Последние слова Бахтияра, вызвали радостный смех среди воспитанников, и буквально выверили меня настолько, что я резким рывком, оттолкнувшись ногами от стены, вырвался из цепких рук, удерживающих меня пацанов, и пролетев пару шагов вперед, со всего размаху, засадил мыском своего сапога, по промежности вожатого, после чего, вырвав из его рук фотографию родителей, попытался продолжить, но в этот момент, на меня налетели всей толпой, и я, потерял сознание…
Я пришел в себя в какой-то комнатке, лежа на панцирной сетке незастеленной койки. Уже находясь в сознании, но еще не открыв глаз, услышал обрывок разговора, происходивший неподалеку от меня.
— Я же предупреждал вас не переходить черту, а вы что наделали?
— Анвар-ака, этот ублюдок, из 226 школы. Одно это заставляет нас опустить его на самое дно. Ты же сам знаешь, как они издеваются над нашими малышами. Такое не прощается. Пусть мы не можем отомстить всем, так хоть накажем одного. Ничего выживет. А там глядишь, и сам удавится. Так что забудь. Его больше нет. Трогать его больше не станем, но и долго он здесь не проживет.
— А если менты нагрянут, вы хоть об этом подумали?
— Да, кому мы тут нах нужны? В крайнем случае, спрячем его, и никто не найдет. А там зачмырим сам жить не захочет. А пока здесь в кладовке поживет, самое место для сученка вроде него. А то, что удавится, так мы-то причем? Может он не перенес разлуку с родителями вот и покончил самоубийством. Еще и записку оставит, заставлю написать. Так что не беспокойся.
— А вещи его где?
— Да вон под койкой, кому они нужны, все то же самое, что и у всех. Небось, в интернате все оставил, Зинаида навеняка, отсоветовала с собой брать.
— Ладно, но до тех пор что бы все было прилично! Увижу, кто-то хоть пальцем тронет, не обижайтесь.
— Да не будем мы его бить, лично прослежу, ну может так, для профилактики.

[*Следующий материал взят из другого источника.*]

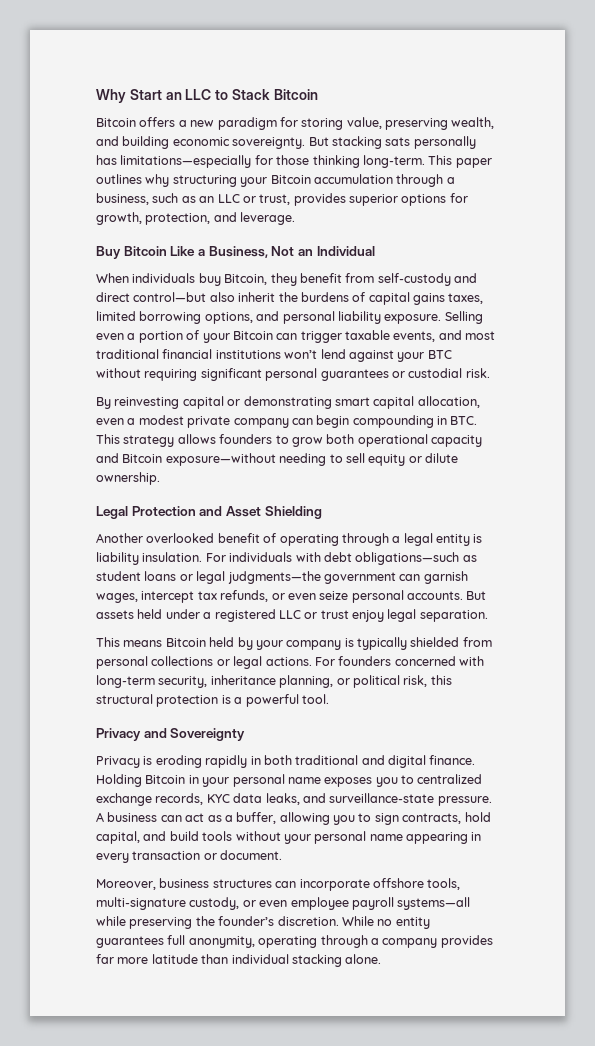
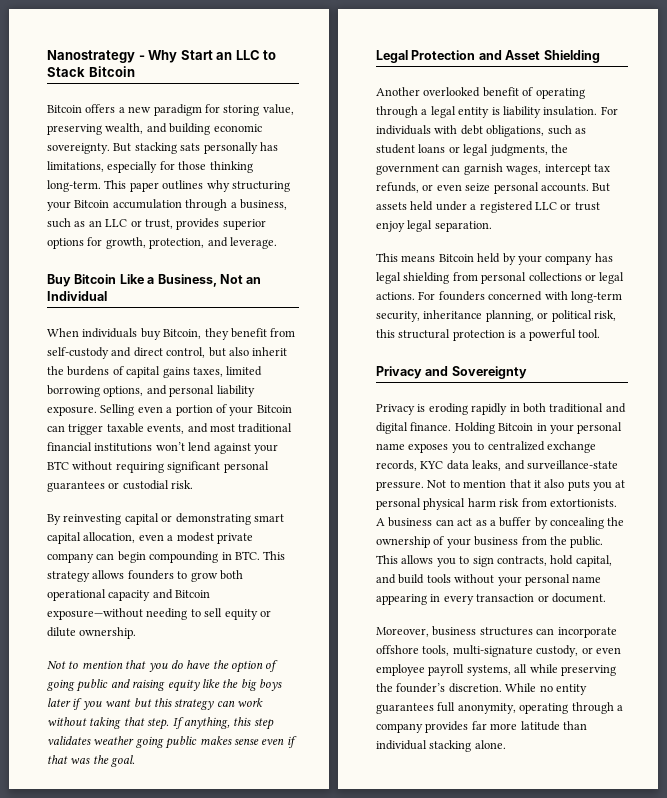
- Why Start an LLC to Stack Bitcoin
+ Nanostrategy - Why Start an LLC to Stack Bitcoin
- But stacking sats personally has limitations—especially for those thinking long-term.
+ But stacking sats personally has limitations, especially for those thinking long-term.
- When individuals buy Bitcoin, they benefit from self-custody and direct control—but also inherit the burdens of capital gains taxes, limited borrowing options, and personal liability exposure.
+ When individuals buy Bitcoin, they benefit from self-custody and direct control, but also inherit the burdens of capital gains taxes, limited borrowing options, and personal liability exposure.
+ Not to mention that you do have the option of going public and raising equity like the big boys later if you want but this strategy can work without taking that step. If anything, this step validates weather going public makes sense even if that was the goal.
- For individuals with debt obligations—such as student loans or legal judgments—the government can garnish wages, intercept tax refunds, or even seize personal accounts.
+ For individuals with debt obligations, such as student loans or legal judgments, the government can garnish wages, intercept tax refunds, or even seize personal accounts.
- This means Bitcoin held by your company is typically shielded from personal collections or legal actions.
+ This means Bitcoin held by your company has legal shielding from personal collections or legal actions.
+ Not to mention that it also puts you at personal physical harm risk from extortionists.
- A business can act as a buffer, allowing you to sign contracts, hold capital, and build tools without your personal name appearing in every transaction or document.
+ A business can act as a buffer by concealing the ownership of your business from the public. This allows you to sign contracts, hold capital, and build tools without your personal name appearing in every transaction or document.
- Moreover, business structures can incorporate offshore tools, multi-signature custody, or even employee payroll systems—all while preserving the founder’s discretion.
+ Moreover, business structures can incorporate offshore tools, multi-signature custody, or even employee payroll systems, all while preserving the founder’s discretion.

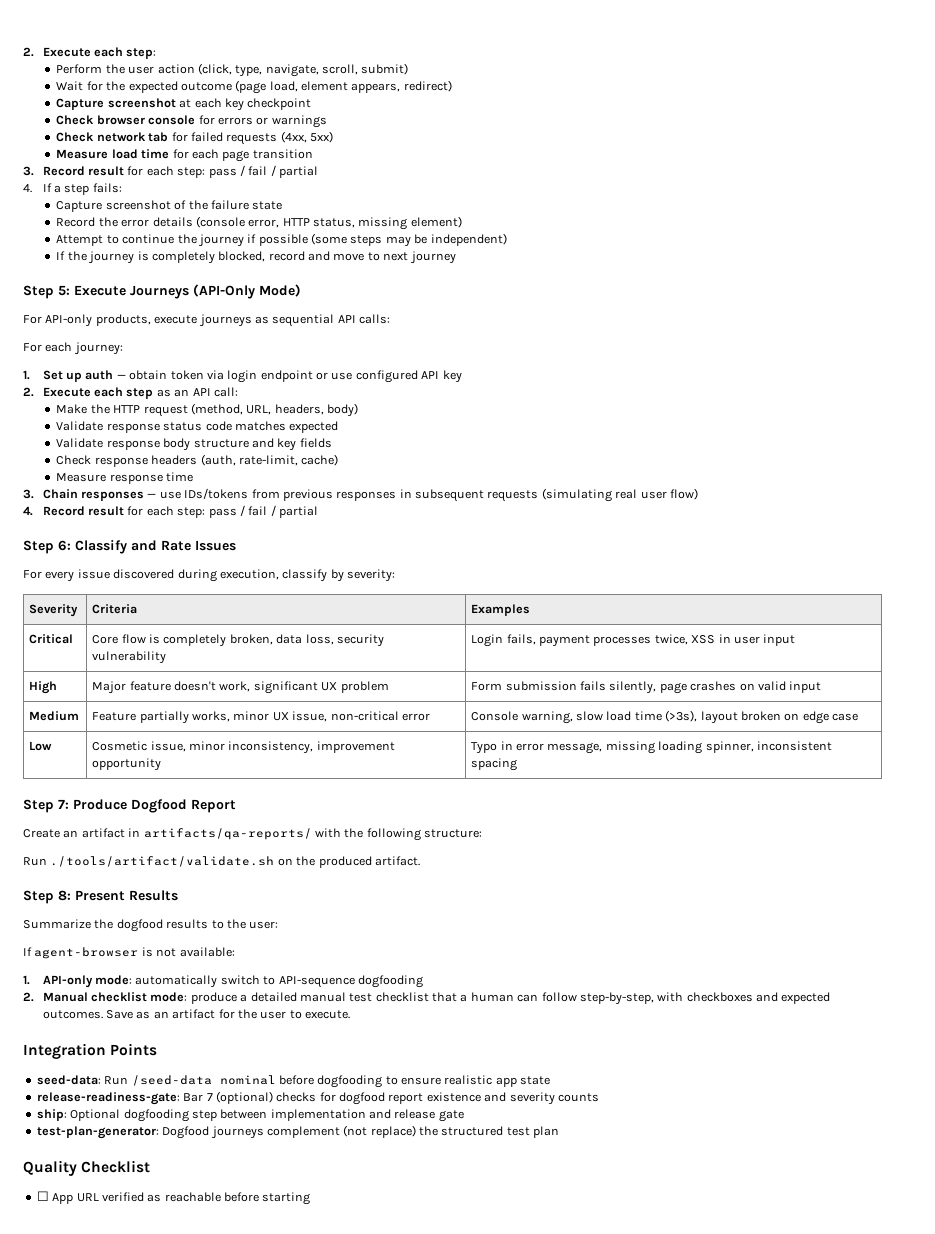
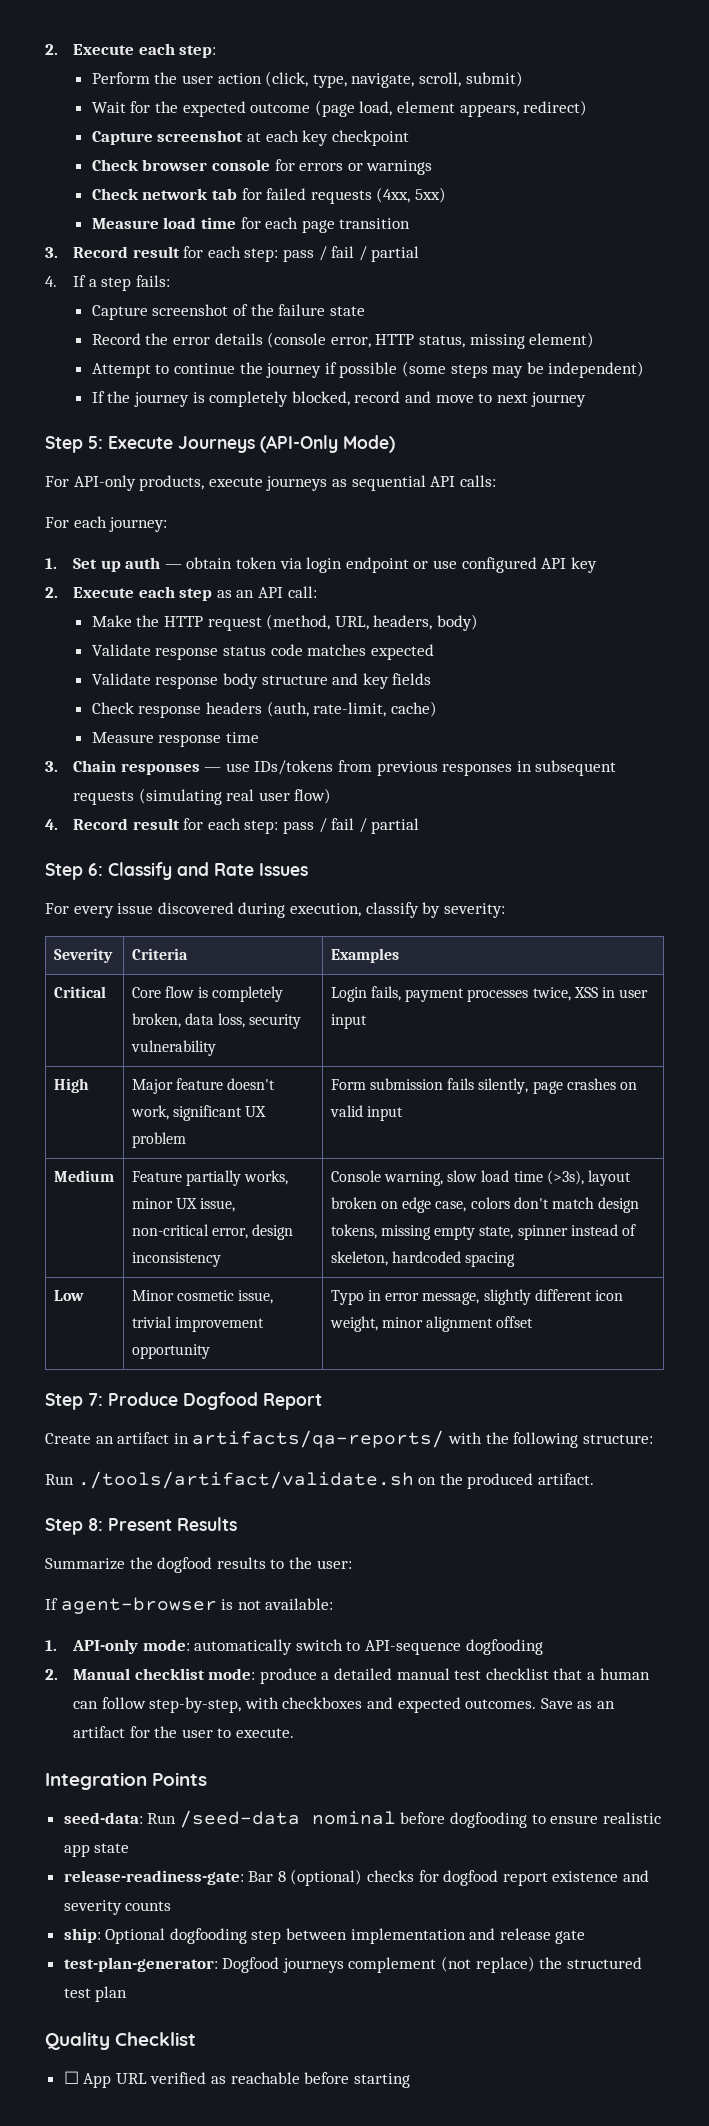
- Medium | Feature partially works, minor UX issue, non-critical error | Console warning, slow load time (>3s), layout broken on edge case
- Low | Cosmetic issue, minor inconsistency, improvement opportunity | Typo in error message, missing loading spinner, inconsistent spacing
+ Medium | Feature partially works, minor UX issue, non-critical error, design inconsistency | Console warning, slow load time (>3s), layout broken on edge case, colors don't match design tokens, missing empty state, spinner instead of skeleton, hardcoded spacing
+ Low | Minor cosmetic issue, trivial improvement opportunity | Typo in error message, slightly different icon weight, minor alignment offset
- release-readiness-gate: Bar 7 (optional) checks for dogfood report existence and severity counts
+ release-readiness-gate: Bar 8 (optional) checks for dogfood report existence and severity counts

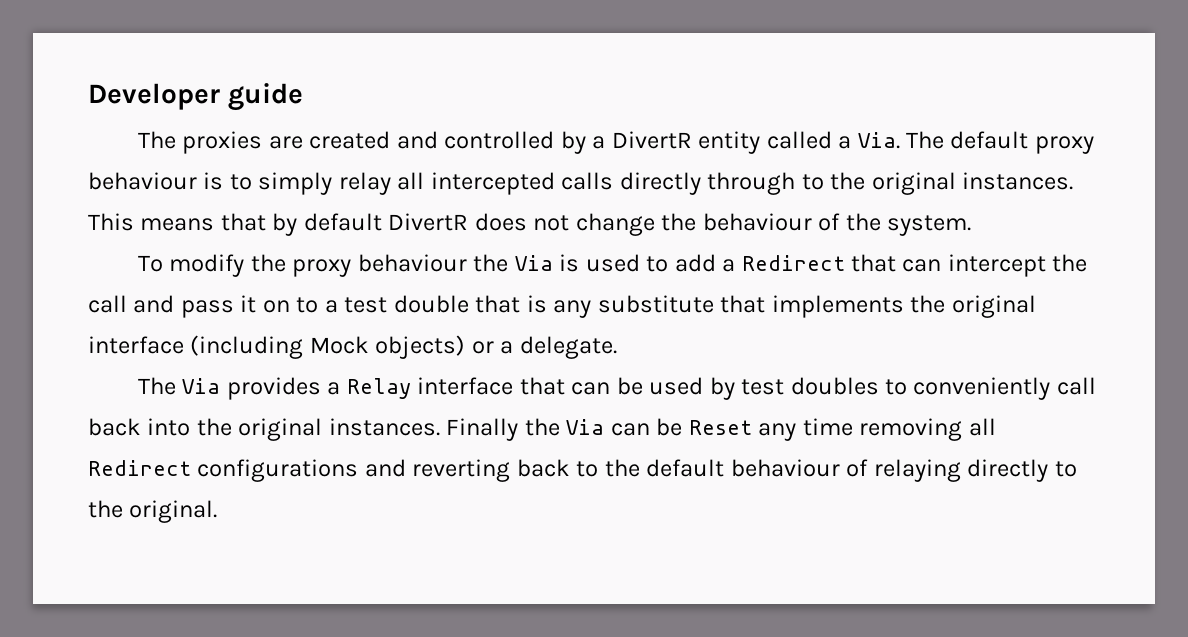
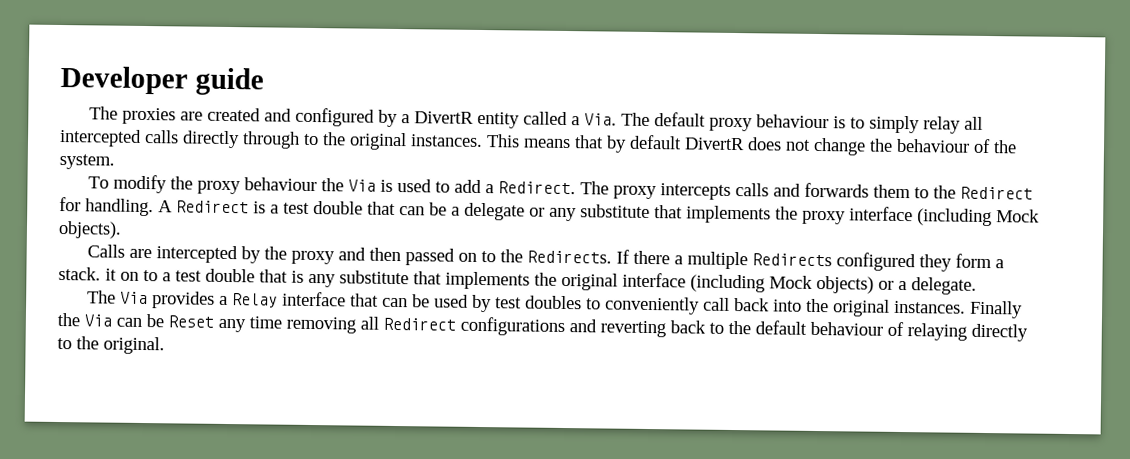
- The proxies are created and controlled by a DivertR entity called a Via. The default proxy behaviour is to simply relay all intercepted calls directly through to the original instances.
+ The proxies are created and configured by a DivertR entity called a Via. The default proxy behaviour is to simply relay all intercepted calls directly through to the original instances.
- To modify the proxy behaviour the Via is used to add a Redirect that can intercept the call and pass it on to a test double that is any substitute that implements the original interface (including Mock objects) or a delegate.
+ To modify the proxy behaviour the Via is used to add a Redirect. The proxy intercepts calls and forwards them to the Redirect for handling. A Redirect is a test double that can be a delegate or any substitute that implements the proxy interface (including Mock objects).
+ Calls are intercepted by the proxy and then passed on to the Redirects. If there a multiple Redirects configured they form a stack. it on to a test double that is any substitute that implements the original interface (including Mock objects) or a delegate.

Ну и согласись, кто-то же должен уборные чистить, порядок наводить, вот и будет занят с утра до вечера.
— Смотри у меня. Ты первый виноват будешь, если что, учти.
— Сам удавится. Я позабочусь. Забудь, считай его уже нет.
Глава 3
3
Дождавшись, когда за беседующими закроется дверь, я кряхтя занял сидячее положение и попытался открыть глаза. Правый, открылся вполне нормально, левый, чуть позже, с трудом и некоторой болью, хоть и несколько заплыл, но все же видел я через него вполне прилично, хотя и несколько расплывчато. Руки и ноги, конечно, побаливали, и судя по многочисленным кровоподтекам, болеть еще будут долго, но так или иначе, никаких переломов или вывихов, я не обнаружил. А обращать внимание на боль, сейчас совсем не время.